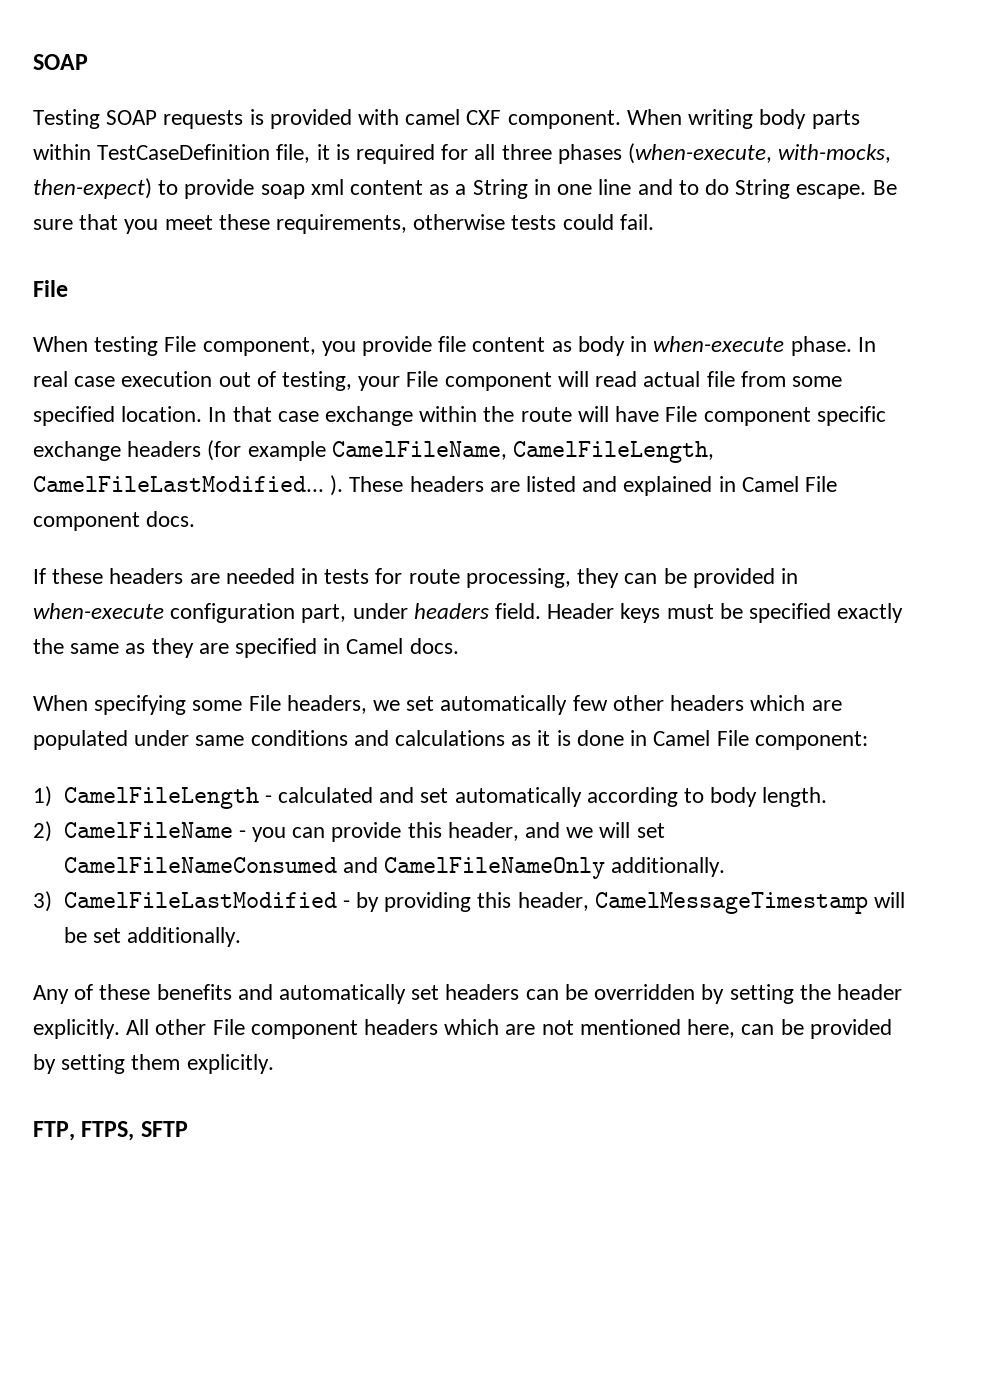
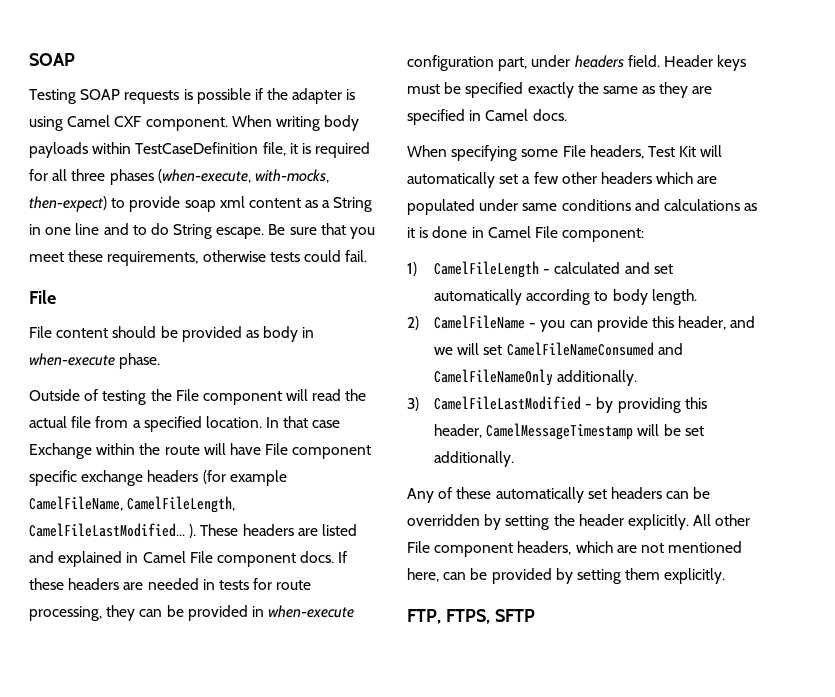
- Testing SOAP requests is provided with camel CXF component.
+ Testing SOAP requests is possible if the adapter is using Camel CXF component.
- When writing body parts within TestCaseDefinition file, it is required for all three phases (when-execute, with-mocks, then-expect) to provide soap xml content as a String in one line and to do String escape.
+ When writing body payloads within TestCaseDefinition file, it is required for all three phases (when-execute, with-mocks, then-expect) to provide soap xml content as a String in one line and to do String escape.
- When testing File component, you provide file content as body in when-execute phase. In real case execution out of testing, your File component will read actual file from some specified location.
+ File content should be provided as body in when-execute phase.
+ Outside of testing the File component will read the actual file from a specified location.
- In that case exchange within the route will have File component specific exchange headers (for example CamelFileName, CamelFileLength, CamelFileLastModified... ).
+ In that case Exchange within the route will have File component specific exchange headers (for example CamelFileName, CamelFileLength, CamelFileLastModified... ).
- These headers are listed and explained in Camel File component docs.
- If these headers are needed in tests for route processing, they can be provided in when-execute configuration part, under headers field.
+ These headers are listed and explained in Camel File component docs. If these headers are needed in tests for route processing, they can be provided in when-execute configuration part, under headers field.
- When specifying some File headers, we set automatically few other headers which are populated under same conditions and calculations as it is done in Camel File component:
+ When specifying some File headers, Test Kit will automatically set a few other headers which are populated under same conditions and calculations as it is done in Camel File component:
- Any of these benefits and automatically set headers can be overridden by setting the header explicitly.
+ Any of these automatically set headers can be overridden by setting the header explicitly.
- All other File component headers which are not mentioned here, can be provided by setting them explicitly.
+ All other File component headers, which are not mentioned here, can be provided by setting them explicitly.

************

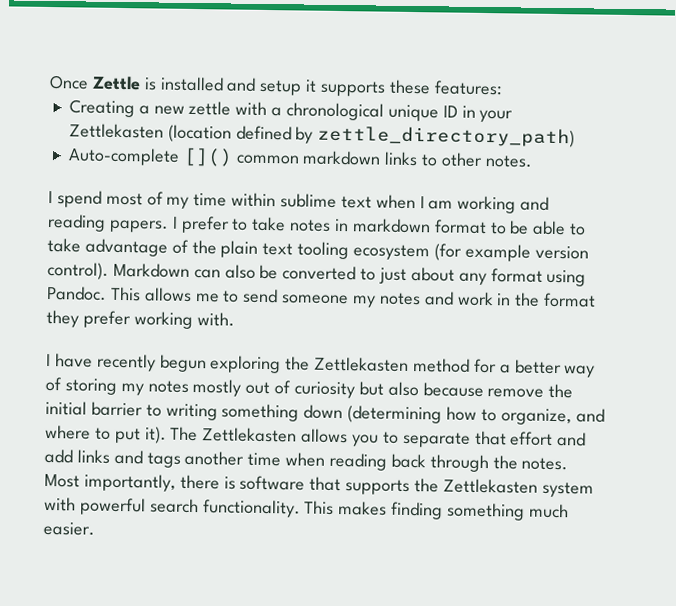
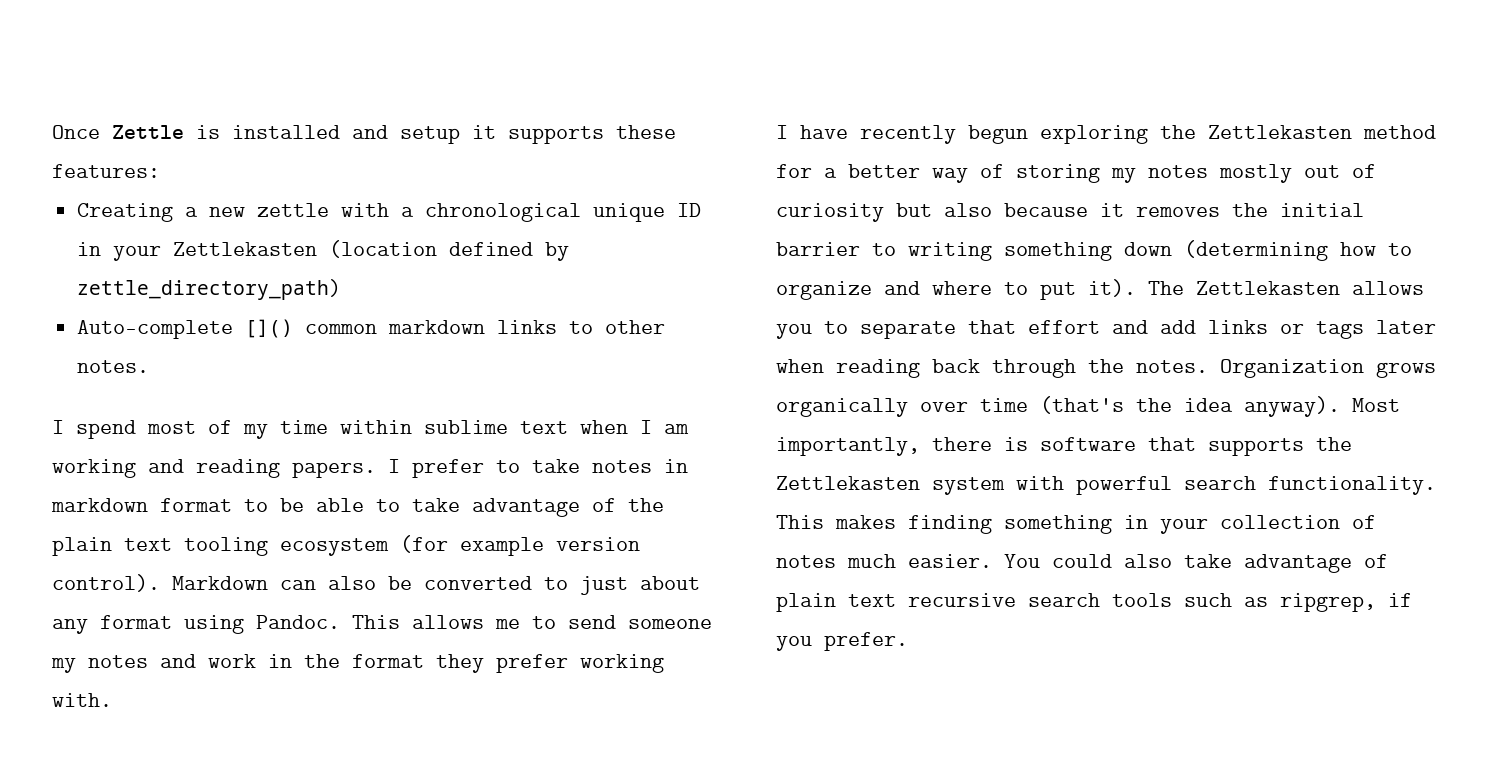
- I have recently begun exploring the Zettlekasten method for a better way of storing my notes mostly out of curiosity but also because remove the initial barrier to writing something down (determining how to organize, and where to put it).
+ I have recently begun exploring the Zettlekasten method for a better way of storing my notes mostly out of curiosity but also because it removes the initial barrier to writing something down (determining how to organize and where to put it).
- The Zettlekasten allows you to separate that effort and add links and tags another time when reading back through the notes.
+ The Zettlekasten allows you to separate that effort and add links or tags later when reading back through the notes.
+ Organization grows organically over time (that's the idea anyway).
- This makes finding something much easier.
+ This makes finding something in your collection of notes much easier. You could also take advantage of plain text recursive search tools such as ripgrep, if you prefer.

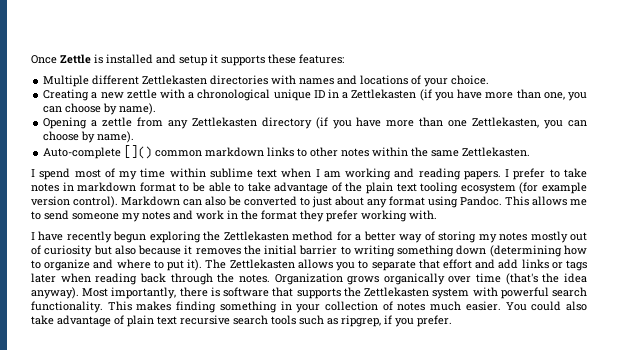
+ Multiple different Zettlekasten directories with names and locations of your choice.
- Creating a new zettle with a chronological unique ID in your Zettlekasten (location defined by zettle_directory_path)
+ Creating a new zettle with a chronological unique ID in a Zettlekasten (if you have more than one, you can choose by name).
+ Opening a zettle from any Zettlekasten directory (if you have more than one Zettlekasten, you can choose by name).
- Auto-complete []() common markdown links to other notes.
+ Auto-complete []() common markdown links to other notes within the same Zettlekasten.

************

**What the task requires:** Set down again, word for word, the stretch of records from the line with "- Testing SOAP" to the line with "- When writing", both of those lines included.

**Task result:**
- Testing SOAP requests is provided with camel CXF component.
+ Testing SOAP requests is possible if the adapter is using Camel CXF component.
- When writing body parts within TestCaseDefinition file, it is required for all three phases (when-execute, with-mocks, then-expect) to provide soap xml content as a String in one line and to do String escape.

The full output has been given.